Ler mais: 3, 2, 1! – O Poetry Slam em Portugal. Mapeamento e análise dos
primeiros anos, Liliana Alexandra Ferreira Vasques. Dissertação de
mestrado em Educação Artística apresentada na Faculdade de Belas-Artes da
Universidade de Lisboa, 2016.
CARREIRO, José. “Slam e Poesia”. Portugal, Folha de Poesia, 23-04-2020. Disponível em: https://folhadepoesia.blogspot.com/2020/04/slam-e-poesia.html
Caro José Maria de Aguiar Carreiro, espero que estejas bem. Em 2014, você divulgou a historia da Shalla e do Raimundo em seu blog (http://folhadepoesia.blogspot.com/2014/05/o-condicionado.html ) e acho que vai gostar de saber as novidades.

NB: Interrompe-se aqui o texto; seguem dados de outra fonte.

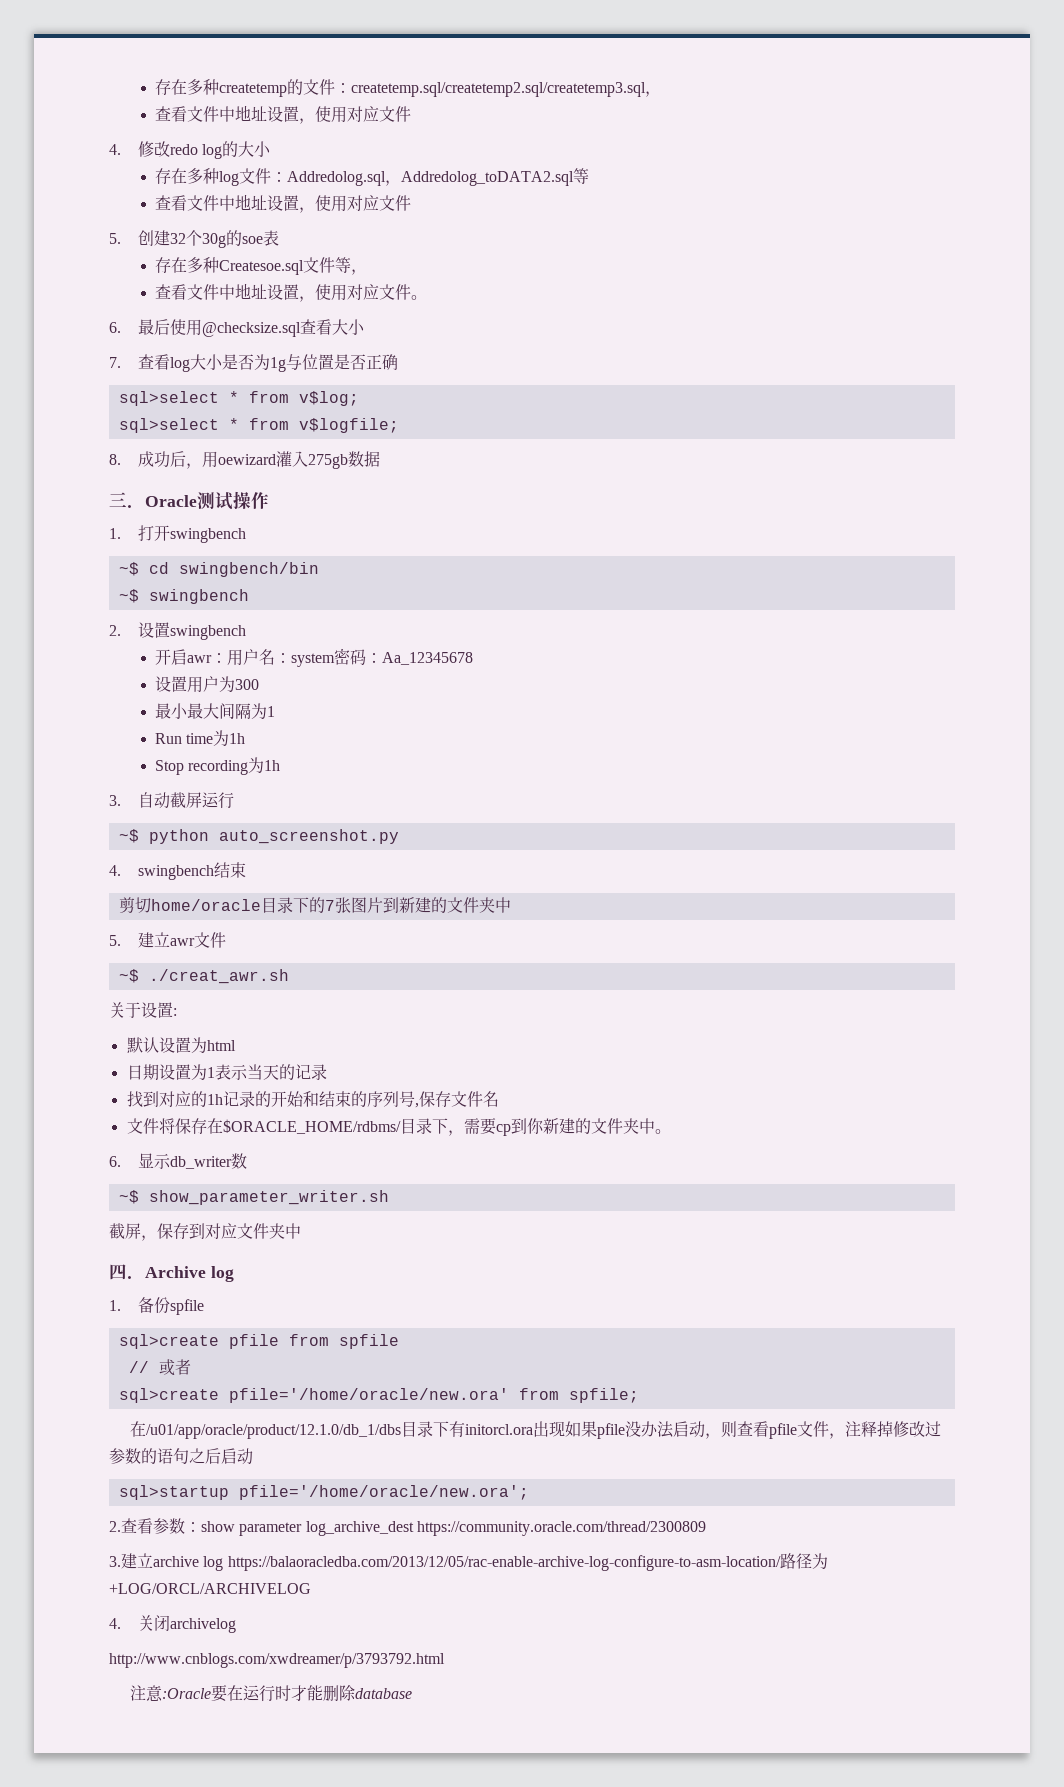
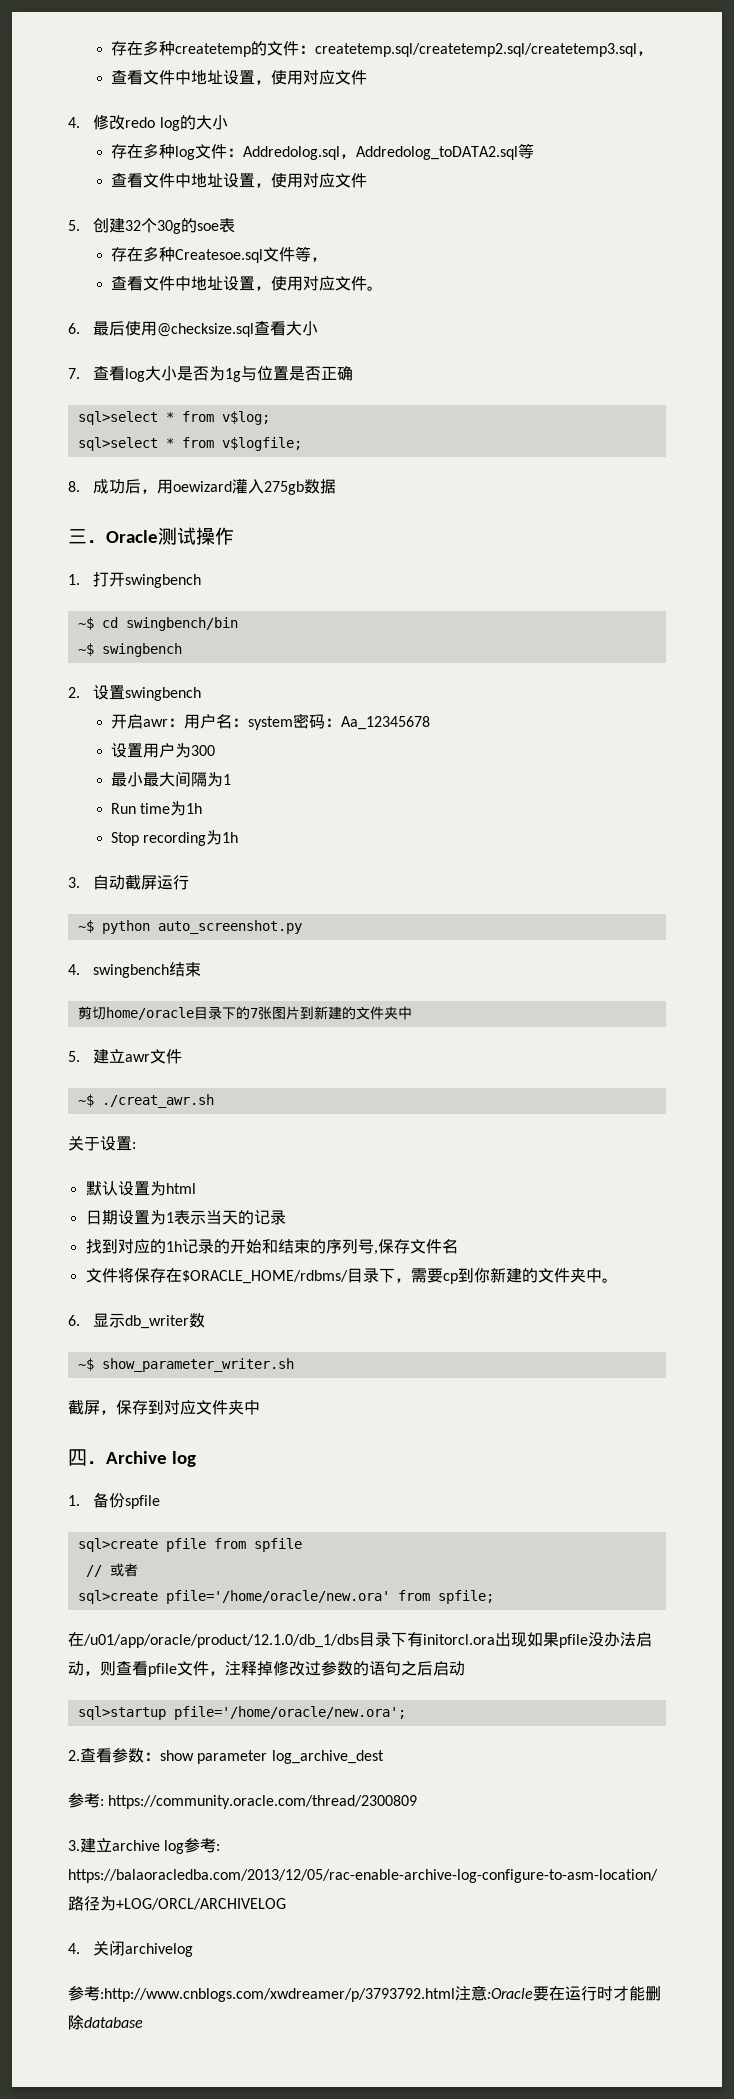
(414, 1528) none -> [68,1793,104,1808] // 参考:
(224, 1563) none -> [184,1838,221,1853] 参考:
[109,1653,445,1668] http://www.cnblogs.com/xwdreamer/p/3793792.html // -> [68,1986,455,2002] 参考:http://www.cnblogs.com/xwdreamer/p/3793792.html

ResponderEliminarDepois do Raimundo, ela teve mais duas experiências com pessoas em situação de rua e vai lançar um livro sobre a metodologia que ela criou intuitivamente. Mais detalhes sobre a campanha estão aqui:
https://www.kickante.com.br/campanhas/movimento-pessoas-em-situacao-rua
Agradecemos se puder colaborar e/ou nos ajudar a divulgar!